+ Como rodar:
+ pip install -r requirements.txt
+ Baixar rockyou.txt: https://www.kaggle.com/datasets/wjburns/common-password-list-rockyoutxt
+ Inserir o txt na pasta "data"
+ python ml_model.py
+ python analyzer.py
***
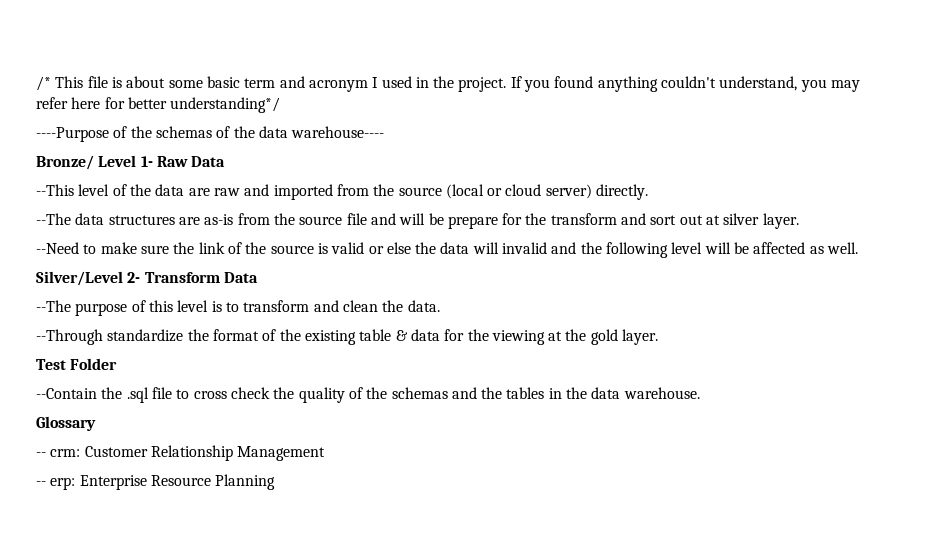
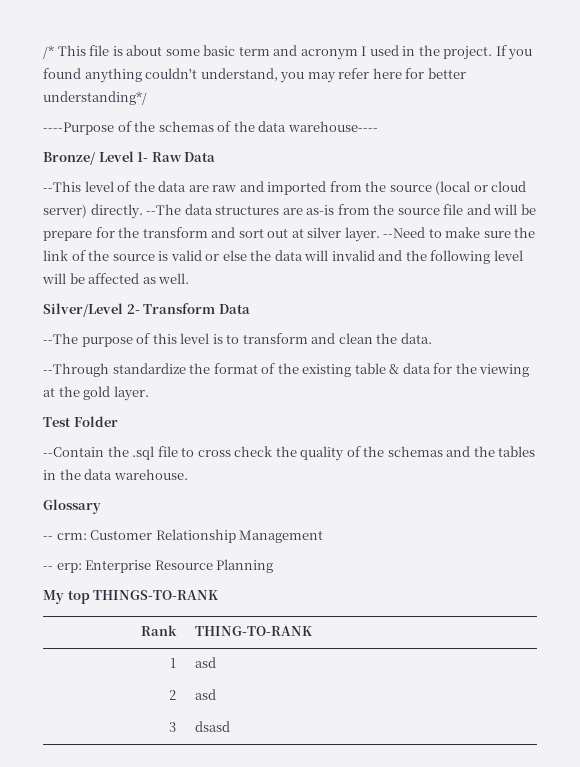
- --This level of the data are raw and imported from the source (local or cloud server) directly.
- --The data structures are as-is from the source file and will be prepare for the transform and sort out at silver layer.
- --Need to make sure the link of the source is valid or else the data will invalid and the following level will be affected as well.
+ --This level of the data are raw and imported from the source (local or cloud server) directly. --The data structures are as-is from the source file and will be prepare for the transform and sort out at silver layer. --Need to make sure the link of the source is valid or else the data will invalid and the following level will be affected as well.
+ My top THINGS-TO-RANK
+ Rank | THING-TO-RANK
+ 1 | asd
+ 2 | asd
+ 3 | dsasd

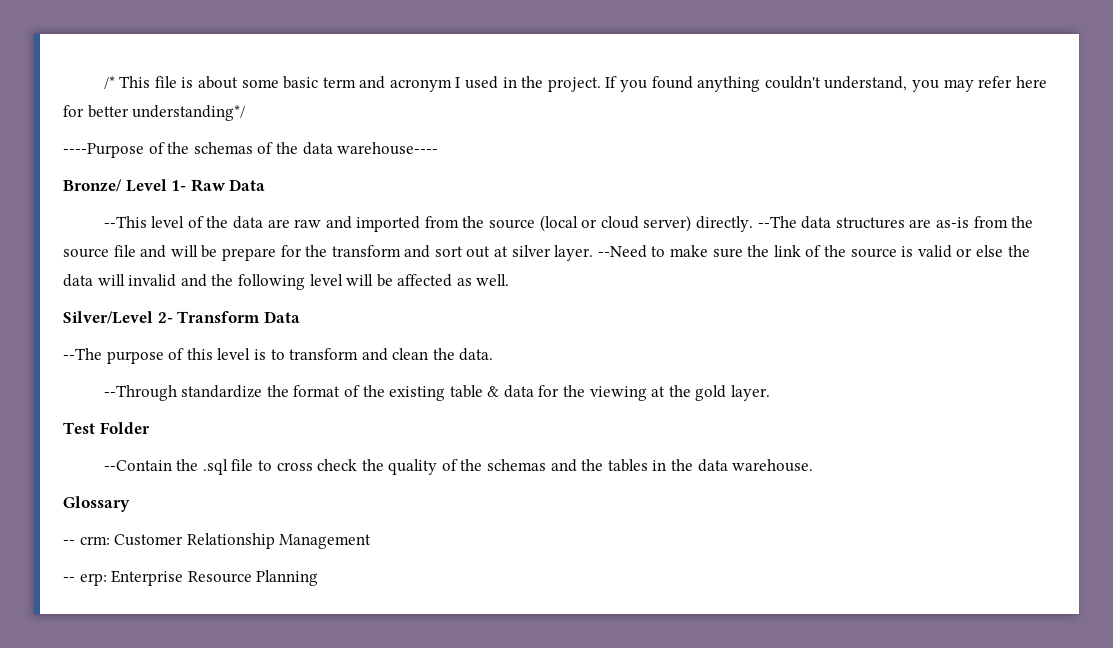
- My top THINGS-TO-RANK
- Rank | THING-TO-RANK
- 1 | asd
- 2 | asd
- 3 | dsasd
***
For each line in the entries that contains the string "python", make a copy.

## ANSWER BOX
+ python ml_model.py
+ python analyzer.py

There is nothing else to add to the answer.